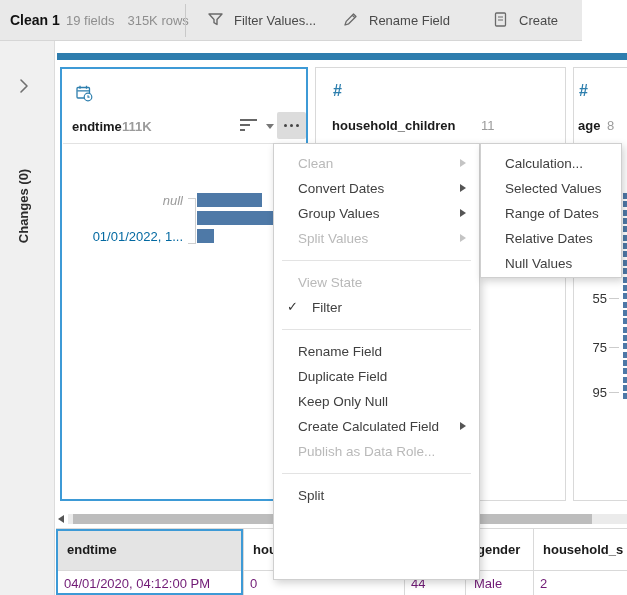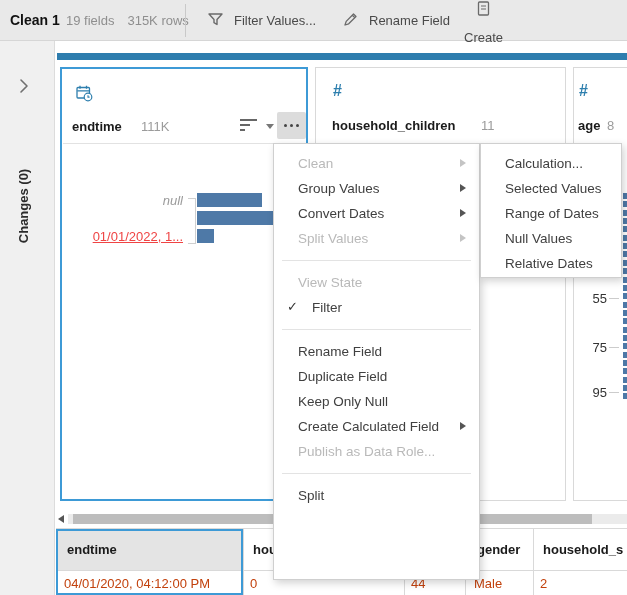--- a/index.html
+++ b/index.html
@@ -1,30 +1,30 @@
 <!DOCTYPE html>
 <html><head>
 <meta charset="utf-8">
 <style>
   * { margin:0; padding:0; box-sizing:border-box; }
   html,body { width:627px; height:595px; overflow:hidden; }
   body { font-family:"Liberation Sans", sans-serif; background:#fff; position:relative; }
   #app { position:absolute; left:0; top:0; width:627px; height:595px; overflow:hidden; background:#fff; }
 
   
-  .toolbar { position:absolute; left:0; top:0; width:627px; height:41px; background:#e9e9e9; border-bottom:1px solid #d6d6d6; }
+  .toolbar { position:absolute; left:0; top:0; width:582px; height:41px; background:#e9e9e9; border-bottom:1px solid #d6d6d6; }
   .step-title { position:absolute; left:10px; top:12px; font-size:14px; font-weight:bold; color:#111; }
   .step-meta { position:absolute; left:66px; top:13px; font-size:13px; color:#8f8f8f; }
   .step-meta span + span { margin-left:13px; }
   .tb-divider { position:absolute; left:185px; top:4px; width:1px; height:33px; background:#c9c9c9; }
   .tb-btn { position:absolute; top:0; height:41px; display:flex; align-items:center; gap:10px; color:#4a4a4a; font-size:13px; cursor:default; }
   .tb-btn svg { flex:0 0 auto; }
   #btn-filter-values { left:207px; }
   #btn-rename-field { left:342px; }
-  #btn-create-field { left:464px;flex-direction:column; }
+  #btn-create-field { left:492px; }
 
   
   .sidebar { position:absolute; left:0; top:41px; width:55px; height:554px; background:#f0f0f0; border-right:1px solid #dcdcdc; }
   .sidebar-chevron { position:absolute; left:16px; top:36px; }
   .changes-label { position:absolute; left:-34px; top:155px; width:120px; height:20px; text-align:center;
                    font-size:13px; font-weight:bold; color:#2b2b2b; transform:rotate(-90deg); white-space:nowrap; }
 
   
   .top-strip { position:absolute; left:57px; top:53px; width:570px; height:7px; background:#2e7dae; }
   .card { position:absolute; top:67px; background:#fff; }
@@ -44,41 +44,41 @@
   .caret-down { position:absolute; left:204px; top:55px; width:0; height:0;
                 border-left:4px solid transparent; border-right:4px solid transparent; border-top:5px solid #777; }
   .more-btn { position:absolute; left:215px; top:43px; width:29px; height:27px; background:#dcdcdc; border-radius:2px;
               display:flex; align-items:center; justify-content:center; gap:3px; }
   .more-btn b { width:3px; height:3px; border-radius:50%; background:#444; }
 
   
   .et-bar { position:absolute; background:#4e79a7; height:14px; left:135px; }
   .et-label { position:absolute; width:120px; text-align:right; font-size:13px; white-space:nowrap; overflow:hidden; left:1px; }
   .et-label.null { color:#9b9b9b; font-style:italic; }
-  .et-label.date { color:#ef4444;text-decoration:underline; }
+  .et-label.date { color:#0369a1; }
   .et-tick { position:absolute; background:#cfcfcf; }
 
   
   .age-tick-label { position:absolute; width:30px; text-align:right; font-size:13px; color:#333; left:3px; }
   .age-tick-line { position:absolute; left:35px; width:10px; height:1px; background:#cccccc; }
   .age-bar { position:absolute; left:49px; width:6px; height:6px; background:#4e79a7; }
 
   
   .hscroll-track { position:absolute; left:68px; top:514px; width:559px; height:10px; background:#ebebeb; }
   .hscroll-thumb { position:absolute; left:73px; top:514px; width:519px; height:10px; background:#bdbdbd; }
   .hscroll-arrow { position:absolute; left:58px; top:515px; width:0; height:0;
                    border-top:4px solid transparent; border-bottom:4px solid transparent; border-right:6px solid #555; }
 
   
   .grid-topline { position:absolute; left:56px; top:528px; width:571px; height:1px; background:#d9d9d9; }
   .grid-rowline { position:absolute; left:56px; top:570px; width:571px; height:1px; background:#d9d9d9; }
   .grid-vline { position:absolute; top:529px; width:1px; height:66px; background:#d9d9d9; }
   .grid-header-cell { position:absolute; top:529px; height:41px; font-size:13px; font-weight:bold; color:#1a1a1a;
                       display:flex; align-items:center; white-space:nowrap; overflow:hidden; background:#fff; }
-  .grid-value-cell { position:absolute; top:571px; height:24px; font-size:13px; color:#c2410c;
+  .grid-value-cell { position:absolute; top:571px; height:24px; font-size:13px; color:#701a75;
                      display:flex; align-items:center; white-space:nowrap; }
   .sel-col-box { position:absolute; left:56px; top:529px; width:187px; height:66px; border:2px solid #3d9ad6; z-index:3; pointer-events:none; }
 
   
   .menu { position:absolute; background:#fff; border:1px solid #cfcfcf; box-shadow:2px 3px 8px rgba(0,0,0,0.18); z-index:10; }
   #context-menu { left:273px; top:143px; width:207px; height:437px; padding-top:7px; }
   #filter-submenu { left:480px; top:143px; width:142px; height:135px; padding-top:7px; z-index:11; }
   .menu-item { position:relative; height:25px; display:flex; align-items:center; padding-left:24px; font-size:13.5px; color:#404040; }
   .menu-item.indent { padding-left:38px; }
   .menu-item.disabled { color:#b9b9b9; }
@@ -144,21 +144,21 @@
   <div class="card" id="card-endtime">
     <div class="card-type-icon">
       <svg width="19" height="19" viewBox="0 0 19 19">
         <rect x="2" y="3.5" width="12.5" height="10.5" rx="1" fill="none" stroke="#2e7fae" stroke-width="1.3"></rect>
         <path d="M5 1.8 v3 M11.5 1.8 v3 M2.3 6.8 h12" stroke="#2e7fae" stroke-width="1.3" fill="none"></path>
         <circle cx="13" cy="13" r="3.8" fill="#fff" stroke="#2e7fae" stroke-width="1.2"></circle>
         <path d="M13 11.2 v1.9 h1.6" fill="none" stroke="#2e7fae" stroke-width="1.1"></path>
       </svg>
     </div>
     <div class="card-title" style="left:10px; top:50px;">endtime</div>
-    <div class="card-count" style="left:79px; top:50px;">111K</div>
+    <div class="card-count" style="left:60px; top:50px;font-weight:bold;">111K</div>
     <div class="sort-icon">
         <i style="top:0;width:17px;"></i>
         <i style="top:5px;width:10px;"></i>
         <i style="top:10px;width:5px;"></i>
       </div>
     <div class="caret-down"></div>
     <div class="more-btn">
         <b></b>
         <b></b>
         <b></b>
@@ -244,25 +244,25 @@
       <div class="grid-header-cell" style="left: 534px; width: 92px; padding-left: 9px; background: rgb(255, 255, 255);">household_s</div>
       <div class="grid-value-cell" style="left: 534px; width: 92px; padding-left: 6px;">2</div>
     </div>
 
   <div class="menu" id="context-menu">
       <div class="menu-item disabled">
         <span>Clean</span>
         <span class="sub-arrow"></span>
       </div>
       <div class="menu-item">
+        <span>Convert Dates</span>
+        <span class="sub-arrow"></span>
+      </div>
+      <div class="menu-item">
         <span>Group Values</span>
-        <span class="sub-arrow"></span>
-      </div>
-      <div class="menu-item">
-        <span>Convert Dates</span>
         <span class="sub-arrow"></span>
       </div>
       <div class="menu-item disabled">
         <span>Split Values</span>
         <span class="sub-arrow"></span>
       </div>
       <div class="menu-sep"></div>
       <div class="menu-item disabled">
         <span>View State</span>
       </div>
@@ -290,17 +290,17 @@
       <div class="menu-sep"></div>
       <div class="menu-item">
         <span>Split</span>
       </div>
     </div>
 
   <div class="menu" id="filter-submenu">
       <div class="menu-item">Calculation...</div>
       <div class="menu-item">Selected Values</div>
       <div class="menu-item">Range of Dates</div>
+      <div class="menu-item">Relative Dates</div>
       <div class="menu-item">Null Values</div>
-      <div class="menu-item">Relative Dates</div>
     </div>
 
 </div>
 
 </body></html>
++++
Copy out each line of the data above, exactly, if it lies between the line holding "position:absolute; left:68px; top:514px;" and the line holding "align-items:center; white-space:nowrap; overflow:hidden;", inclusive; copy no other line.

• WRITTEN SOLUTION:
   .hscroll-track { position:absolute; left:68px; top:514px; width:559px; height:10px; background:#ebebeb; }
   .hscroll-thumb { position:absolute; left:73px; top:514px; width:519px; height:10px; background:#bdbdbd; }
   .hscroll-arrow { position:absolute; left:58px; top:515px; width:0; height:0;
                    border-top:4px solid transparent; border-bottom:4px solid transparent; border-right:6px solid #555; }
 
   
   .grid-topline { position:absolute; left:56px; top:528px; width:571px; height:1px; background:#d9d9d9; }
   .grid-rowline { position:absolute; left:56px; top:570px; width:571px; height:1px; background:#d9d9d9; }
   .grid-vline { position:absolute; top:529px; width:1px; height:66px; background:#d9d9d9; }
   .grid-header-cell { position:absolute; top:529px; height:41px; font-size:13px; font-weight:bold; color:#1a1a1a;
                       display:flex; align-items:center; white-space:nowrap; overflow:hidden; background:#fff; }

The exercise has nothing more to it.